HCP-MV Moment of the Month: Victory at the Finish Line

 Funding Secured for Healthy Foods, Families, and Futures in Ohio Budget

What We Won in the Ohio Fiscal Year 2022-2023 Budget Cycle for the Partnership’s Focus Areas

All advocacy  victories should be cherished and celebrated | Image by  Pietro Rampazzo

Active Transportation

  • $70 million annually for public transportation

Parks and Greenspaces

  • $1.5 million for brownfield remediation |commercial and residential demolition, revitalization efforts

Healthy Food Retail

  • $500,000 annually for Produce Perks nutrition incentives
  • Removal of the following harmful policies targeting families receiving SNAP benefits:
    • Requiring change reporting for SNAP participants. 
    • Reinstating asset limits for SNAP participants. 
    • Prohibiting the increase of initial eligibility for SNAP. 
    • Mandating child support cooperation enforcement for SNAP recipients.

Pre-race Preface

Earlier this year, HCP reviewed and reiterated that budgets are moral documents and the importance of prioritizing policies that put people first.  

Just before the June 30 deadline, the 2022-2023 Ohio Biennium Budget was signed, sealed, and delivered, so it’s time to reflect, rest, and renew our commitment to what’s next. 

Sausage & Policy Making Can Be Messy, but It’s Part of the Process | Image by Clem Onojeghuo

Proposing and passing public policy has been compared to a lot of things. Legislators and lobbyists alike love to repeat this quotation attributed to German statesman, diplomat, and author,  Otto von Bismarck: “If you like laws and sausages, you should never watch either one being made.” The sausage and legislation-making process can be messy, off-putting, unpleasant, unappetizing, and may even induce nausea.

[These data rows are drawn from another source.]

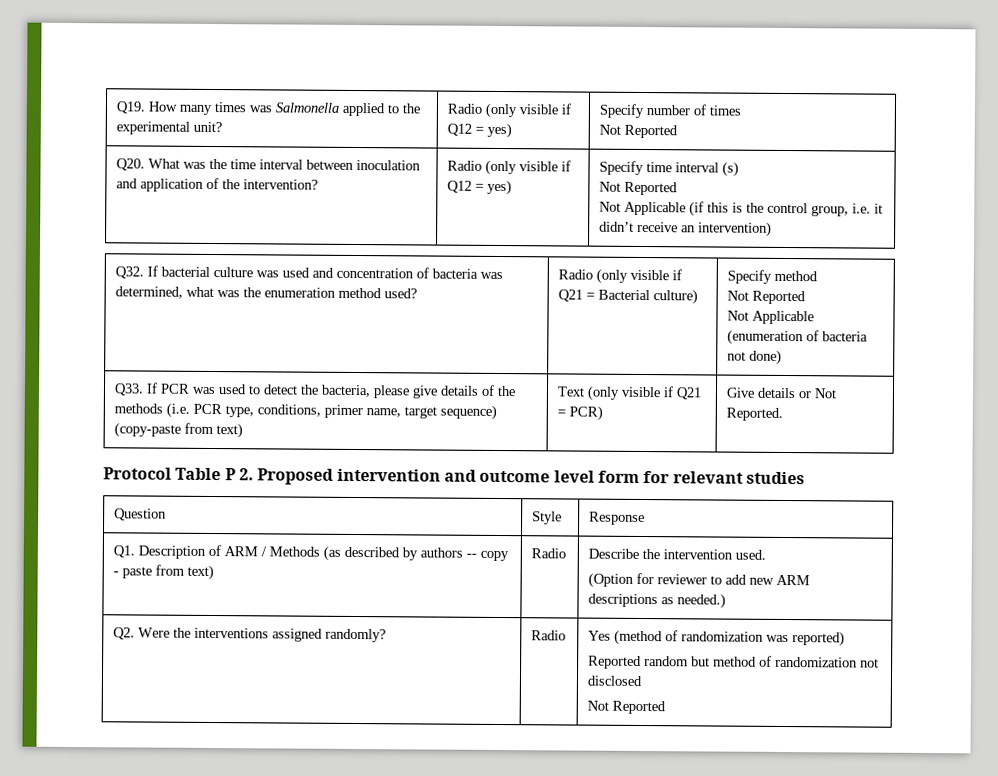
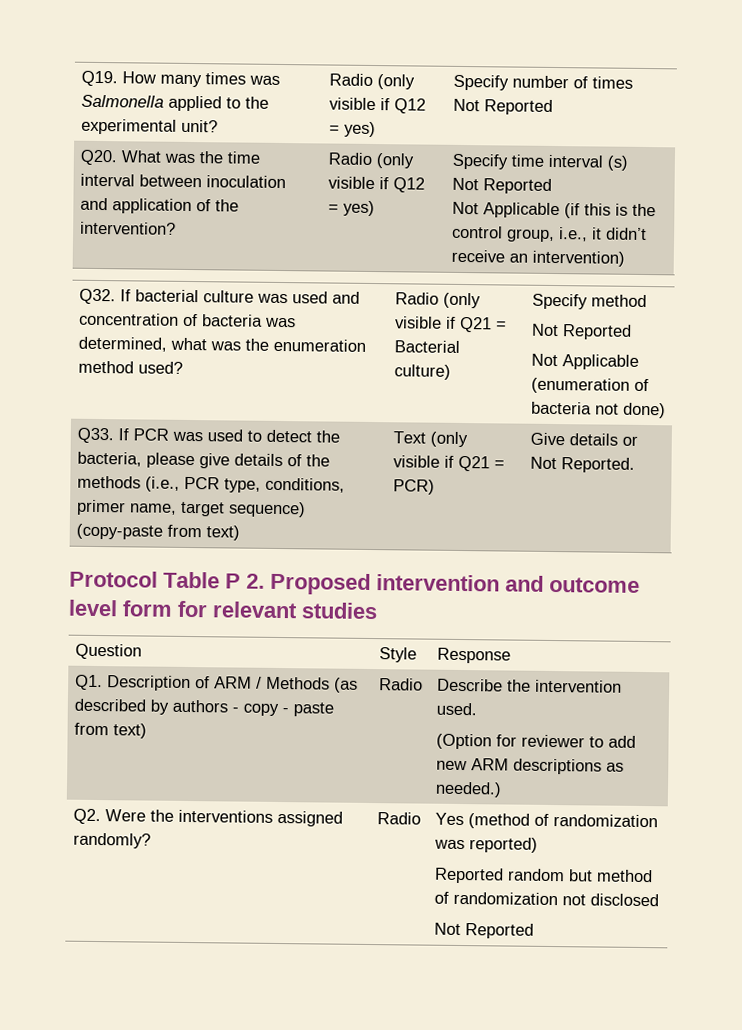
  Q20. What was the time interval between inoculation and application of the intervention? | Radio (only visible if Q12 = yes) | Specify time interval (s)
  Not Reported
- Not Applicable (if this is the control group, i.e. it didn’t receive an intervention)
+ Not Applicable (if this is the control group, i.e., it didn’t receive an intervention)
- Q33. If PCR was used to detect the bacteria, please give details of the methods (i.e. PCR type, conditions, primer name, target sequence) (copy-paste from text) | Text (only visible if Q21 = PCR) | Give details or Not Reported.
+ Q33. If PCR was used to detect the bacteria, please give details of the methods (i.e., PCR type, conditions, primer name, target sequence) (copy-paste from text) | Text (only visible if Q21 = PCR) | Give details or Not Reported.
- Q1. Description of ARM / Methods (as described by authors -- copy - paste from text) | Radio | Describe the intervention used.
+ Q1. Description of ARM / Methods (as described by authors - copy - paste from text) | Radio | Describe the intervention used.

But, as unpleasant as the process may be, paying close attention to policy making is crucial–even, and especially, when things get ugly.

Continuing with another less aggressive analogy:

“The marathon is not really about the marathon, it’s about the shared struggle. And it’s not only the marathon but the training.”--Bill Buffum

When budget season began, we outlined policy priorities connected to each of HCP’s focus areas that we would be tracking as the budget process pressed on. Now that the marathon has been completed–after many batons were passed back and forth, some added and dropped along the way–it’s time to celebrate crossing the finish line and congratulate our teammates who cheered for and encouraged us along the way.

When the Going Got Tough, HCP Kept Going | Image by Miguel A. Amutio

There were some segments where the hurdles looked impossible to overcome, but HCP didn’t back down or give up. Our partners believe in the audacity of advocacy, which is exactly what led HCP and like-minded leaders across the state to victory on several key policy priorities.

As we shared in March when we celebrated funding restoration for public transit, it’s important to take time to celebrate victories. Participating in policy advocacy is a marathon not a sprint, no doubt about it. Some segments move lighting fast, while others crawl on, even stalling at times. 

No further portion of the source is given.